-------- Data for analysis --------

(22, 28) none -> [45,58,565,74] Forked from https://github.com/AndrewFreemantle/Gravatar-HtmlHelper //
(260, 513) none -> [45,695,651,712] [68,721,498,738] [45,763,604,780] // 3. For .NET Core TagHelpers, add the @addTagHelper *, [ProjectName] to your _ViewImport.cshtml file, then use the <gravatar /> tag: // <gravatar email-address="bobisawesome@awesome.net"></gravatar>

--------
-------- Data for analysis --------

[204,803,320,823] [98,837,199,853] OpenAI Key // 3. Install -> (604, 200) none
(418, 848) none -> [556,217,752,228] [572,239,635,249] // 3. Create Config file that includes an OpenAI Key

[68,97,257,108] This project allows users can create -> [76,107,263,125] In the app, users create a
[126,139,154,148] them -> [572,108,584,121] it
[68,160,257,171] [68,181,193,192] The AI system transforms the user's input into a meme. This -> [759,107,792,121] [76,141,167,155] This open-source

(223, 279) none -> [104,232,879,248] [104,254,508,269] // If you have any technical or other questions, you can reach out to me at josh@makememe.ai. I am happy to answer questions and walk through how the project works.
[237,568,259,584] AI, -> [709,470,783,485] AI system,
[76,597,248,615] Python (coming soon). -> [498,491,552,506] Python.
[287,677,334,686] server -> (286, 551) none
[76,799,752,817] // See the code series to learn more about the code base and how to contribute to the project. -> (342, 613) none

--------

Please copy, exactly as written, every line in the listing above from the line with "[126,139,154,148] them ->" up to and including the line with "[287,677,334,686] server -> (286, 551) none".

[126,139,154,148] them -> [572,108,584,121] it
[68,160,257,171] [68,181,193,192] The AI system transforms the user's input into a meme. This -> [759,107,792,121] [76,141,167,155] This open-source

(223, 279) none -> [104,232,879,248] [104,254,508,269] // If you have any technical or other questions, you can reach out to me at josh@makememe.ai. I am happy to answer questions and walk through how the project works.
[237,568,259,584] AI, -> [709,470,783,485] AI system,
[76,597,248,615] Python (coming soon). -> [498,491,552,506] Python.
[287,677,334,686] server -> (286, 551) none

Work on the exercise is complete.